В ворогах ему преградили путь.

— Не свадьба здесь, не угощение, куда прешь! Назад! — сердито отрезал привратник.

Но музыкант оттолкнул его и прошел, не оглядываясь, вперед. Двор был вымощен камнем, всюду в бочках росли апельсиновые деревья. Золотистые плоды висли на тонких ветках и, казалось, вот-вот упадут на каменные плиты. Привратник, на миг растерявшийся, кинулся и снова преградил путь дерзкому музыканту. Он и кулаки выставил, но тут же попятился назад: слишком уж уничтожающим был взгляд незваного гостя.

На балконе показался владелец дворца — военачальник Константин; увидев пришельца, он поспешно спустился вниз и пошел ему навстречу.

— Надеюсь, никто не узнал тебя, тэр Давид-Бек?

— Прибыли? — вопросом на вопрос ответил переодетый Давид-Бек.

— Жду твоих повелений.

Бек быстро поднялся по каменной лестнице, с шумом открыл одну из дверей и вошел в комнату. Сорвав с себя саз и чужую одежду, отбросил их в сторону. Повернулся к Константину, который, скрестив на груди руки, ждал на пороге.
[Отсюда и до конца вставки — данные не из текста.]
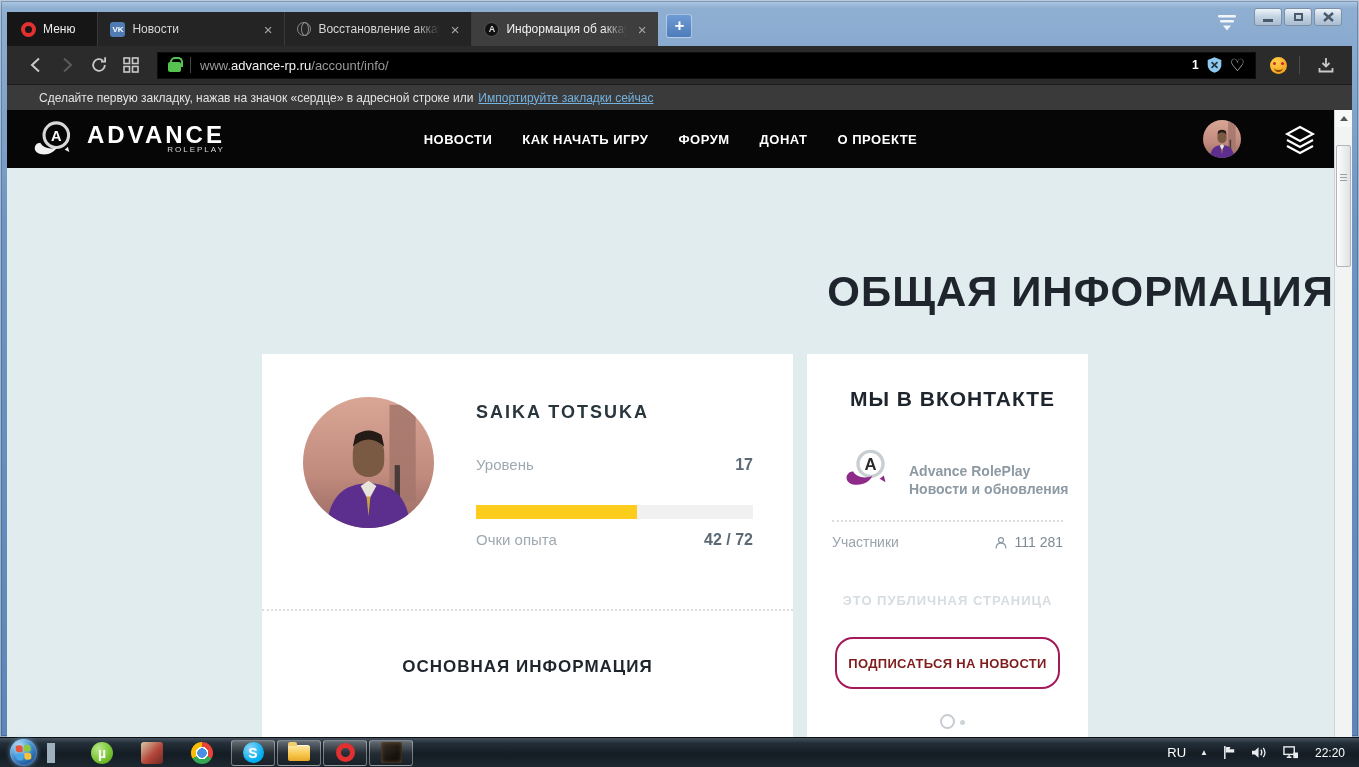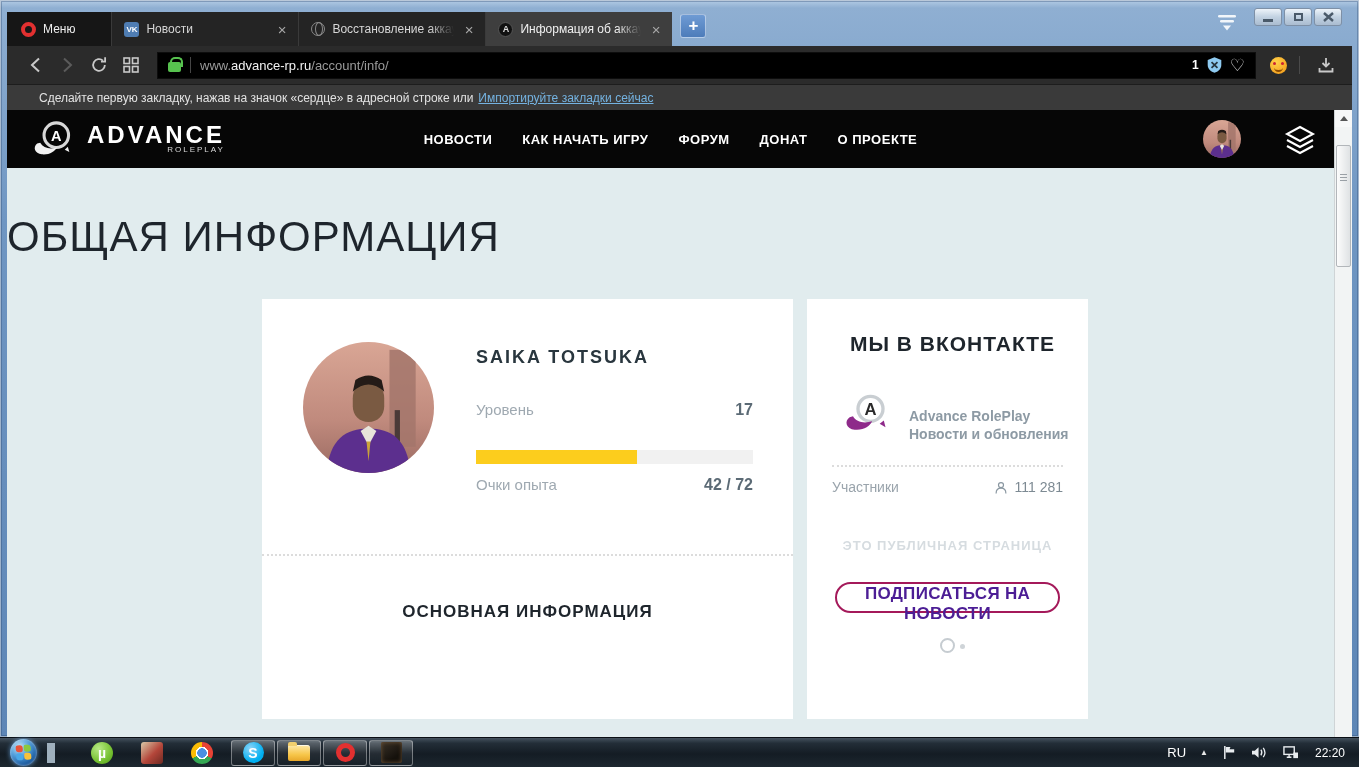--- a/index.html
+++ b/index.html
@@ -16,21 +16,21 @@
   
   .window { position:absolute; left:0; top:0; right:0; bottom:30px;
     background:linear-gradient(180deg,#b5cde6 0%,#8fafd2 8px,#6f96c2 30%,#5d86b6 100%);
     box-shadow:inset 0 0 0 1px rgba(255,255,255,.45), inset 0 0 0 2px rgba(40,70,110,.35);
     padding:10px 7px 10px 7px; }
   .window-inner { height:100%; display:flex; flex-direction:column; background:#272727; }
 
   
   .tab-row { height:34px; margin-top:2px; display:flex; align-items:stretch; background:transparent; position:relative; }
   .tab-strip { display:flex; align-items:stretch; background:#1e1e1e; }
-  .menu-chip { display:flex; align-items:center; gap:7px; padding:0 36px 0 14px; background:#161616; color:#eee; font-size:12px; cursor:pointer; }
+  .menu-chip { display:flex; align-items:center; gap:7px; padding:0 22px 0 14px; background:#161616; color:#eee; font-size:12px; cursor:pointer; }
   .opera-o { width:15px; height:15px; border-radius:50%; border:4px solid #e23030; background:transparent; }
   .tab { width:187px; display:flex; align-items:center; gap:7px; padding:0 8px 0 12px; color:#d6d6d6; font-size:12px; border-left:1px solid #3a3a3a; background:#242424; position:relative; }
   .tab.active { background:#3e3e3e; color:#f0f0f0; }
   .tab-title { flex:1; white-space:nowrap; overflow:hidden; -webkit-mask-image:linear-gradient(90deg,#000 80%,transparent); mask-image:linear-gradient(90deg,#000 80%,transparent); }
   .tab-close { color:#a8a8a8; font-size:15px; line-height:1; padding:2px 4px; cursor:pointer; }
   .vk-badge { width:15px; height:15px; border-radius:3px; background:#4f7db3; color:#fff; font-size:8px; font-weight:bold; display:flex; align-items:center; justify-content:center; }
   .globe-ico { width:14px; height:14px; border-radius:50%; border:1.5px solid #8a8a8a; position:relative; }
   .globe-ico::before { content:""; position:absolute; left:50%; top:-1px; bottom:-1px; width:6px; margin-left:-3px; border-radius:50%; border:1px solid #8a8a8a; }
   .fav-a { width:15px; height:15px; border-radius:50%; background:#111; color:#ddd; border:1px solid #555; font-size:9px; font-weight:bold; display:flex; align-items:center; justify-content:center; }
   .newtab-btn { width:26px; height:24px; margin:2px 0 0 8px; background:linear-gradient(#6e9bd4,#4d7cba); border:1px solid rgba(255,255,255,.5); border-radius:3px; color:#fff; font-size:17px; font-weight:bold; display:flex; align-items:center; justify-content:center; cursor:pointer; }
@@ -70,21 +70,21 @@
   .logo { display:flex; align-items:center; gap:10px; cursor:pointer; }
   .logo-txt { display:flex; flex-direction:column; align-items:flex-end; }
   .logo-title { color:#fff; font-size:24px; font-weight:bold; letter-spacing:3px; line-height:20px; }
   .logo-sub { color:#d8d8d8; font-size:8px; letter-spacing:2px; }
   .main-nav { position:absolute; left:0; right:0; display:flex; justify-content:center; gap:30px; }
   .main-nav a { color:#fff; font-size:13px; font-weight:bold; letter-spacing:.5px; cursor:pointer; white-space:nowrap; }
   .hdr-avatar { position:absolute; right:93px; top:10px; width:38px; height:38px; border-radius:50%; overflow:hidden; cursor:pointer; }
   .layers-ico { position:absolute; right:18px; top:15px; cursor:pointer; }
 
   .page-body { flex:1; background:#e1ecee; overflow:hidden; }
-  .page-h1 { margin-top:45px; text-align:left; font-size:42px; font-weight:normal; letter-spacing:1px; color:#1e252c; }
+  .page-h1 { margin-top:100px; text-align:right; font-size:42px; font-weight:bold; letter-spacing:1px; color:#1e252c; }
   .cards-row { display:flex; gap:14px; padding-left:255px; margin-top:38px; align-items:flex-start; }
   .card { background:#fff; }
   .card-main { width:531px; height:420px; }
   .profile-top { height:257px; display:flex; padding:43px 40px 0 41px; border-bottom:2px dotted #dcdcdc; }
   .big-avatar { width:131px; height:131px; border-radius:50%; overflow:hidden; flex-shrink:0; }
   .profile-right { flex:1; margin-left:42px; }
   .p-name { font-size:18px; font-weight:bold; letter-spacing:2px; color:#29363e; margin-top:5px; }
   .stat-row { display:flex; justify-content:space-between; align-items:baseline; }
   .stat-row.lvl { margin-top:33px; }
   .stat-row.xp { margin-top:12px; }
@@ -98,21 +98,21 @@
   .card-side { width:281px; height:420px; }
   .vk-title { margin-top:33px; text-align:center; font-size:21px; font-weight:bold; letter-spacing:1px; color:#1e252c;padding-left:10px; }
   .vk-group { display:flex; align-items:center; margin:27px 0 0 36px; }
   .vk-logo { width:50px; height:50px; flex-shrink:0; }
   .vk-group-txt { margin-left:16px; font-size:14px; font-weight:bold; color:#8d9aa4; line-height:18px;margin-top:24px; }
   .vk-sep { margin:22px 25px 0; border-top:2px dotted #dcdcdc; }
   .vk-members { display:flex; justify-content:space-between; align-items:center; margin:12px 25px 0; }
   .vk-members-label { font-size:14px; color:#9aa4ac; }
   .vk-members-val { display:flex; align-items:center; gap:6px; font-size:14px; color:#7d8a93; }
   .vk-public { margin-top:43px; text-align:center; font-size:13px; font-weight:bold; letter-spacing:1px; color:#d6dce0; }
-  .vk-btn { display:block; margin:29px auto 0; width:225px; height:31px; border:2px solid #a4195a; border-radius:18px; background:#fff; color:#4c1d95; font-size:17px; font-weight:bold; letter-spacing:.3px; cursor:pointer; font-family:inherit; }
+  .vk-btn { display:block; margin:29px auto 0; width:225px; height:52px; border:2px solid #a4195a; border-radius:18px; background:#fff; color:#7f1d1d; font-size:13px; font-weight:bold; letter-spacing:.3px; cursor:pointer; font-family:inherit; }
   .vk-cut-ico { margin:25px auto 0; width:15px; height:15px; border:2px solid #c6ccd1; border-radius:50%; position:relative; }
   .vk-cut-ico::after { content:""; position:absolute; right:-12px; top:4px; width:5px; height:5px; border-radius:50%; background:#cfd4d8; }
 
   
   .scrollbar { width:18px; background:#f2f4f4; border-left:1px solid #cfd4d6; display:flex; flex-direction:column; flex-shrink:0; }
   .sb-arrow { height:17px; display:flex; align-items:center; justify-content:center; background:#f7f8f8; cursor:pointer; }
   .sb-tri-up { width:0; height:0; border-left:4px solid transparent; border-right:4px solid transparent; border-bottom:5px solid #555; }
   .sb-tri-down { width:0; height:0; border-left:4px solid transparent; border-right:4px solid transparent; border-top:5px solid #555; }
   .sb-track { flex:1; position:relative; }
   .sb-thumb { position:absolute; left:1px; right:1px; top:18px; height:122px; background:linear-gradient(90deg,#fcfcfc,#dfe2e4); border:1px solid #b2b6ba; border-radius:2px; cursor:pointer; }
— На базаре у ворот сидит нищий. Доставь его ко мне. И чтоб никто из ходжей, собравшихся у тебя, не увидел его. Иди! — сказал он сухо, а подвернувшемуся слуге велел принести холодного мацуна.

— Лепешки!.. Лепешки!.. — кричал торговец и вдруг застыл на полуслове.

По каменным плитам зацокали конские копыта. И на базар ворвался отряд воинов из полка «Опора страны». Спешившись, воины приблизились к сидящему на земле Нагаш Акопу.

— Уйдите! — крикнул тот в отчаянии и стал отмахиваться руками. — Безбожники, окаянные персы!.. Куда вы меня тащите, куда?

Крик его разнесся по всей округе. Первыми бросились наутек зеленщики. Схватив в охапку разостланные лохмотья, кинулась бежать торговка семенами. Спешно закрыли свои лавочки мясники. Но прежде чем они успели запереться, к ним шмыгнул продавец лепешек.

— Нагаш Акопа схватили, — горестно сообщил он.

— Какой грех совершил несчастный? — дрожа от страха, спросил один из мясников.

— Может, он золото где прячет или, прости господи, лазутчик вражеский, — предположил другой.

— Типун тебе на язык! — вздрагивая, возразил продавец лепешек. — Рано утром здесь побывал бродячий музыкант. Купил сразу десять пирожков. Для чего ему было нужно столько? Темной он показался мне личностью, ой пронеси господи. Не иначе, его рука в этом деле замешана, клянусь могилой матери…

— Если немного прикусишь язык, голове спокойнее будет, — посоветовал мясник.

Нагаш Акоп все еще кричал, сопротивлялся. Собака его отчаянно лаяла. Ее пинали, били плетью, но она не отступала от своего хозяина. Тогда воины взвалили Нагаша на коня и поскакали прочь. Следом, жалостливо скуля, бежала собака.

Только во дворе казармы с Акопом заговорили.

— Не кричи! — сказал десятник. — Никакого горя мы тебе не причиним, а ведем к нашему господину, только и всего!

— Над отцом своим посмейся, желторотый! — не поверив ему, крикнул Нагаш. — Цари и князья давно плюнули на меня, горемыку. Зачем я им?..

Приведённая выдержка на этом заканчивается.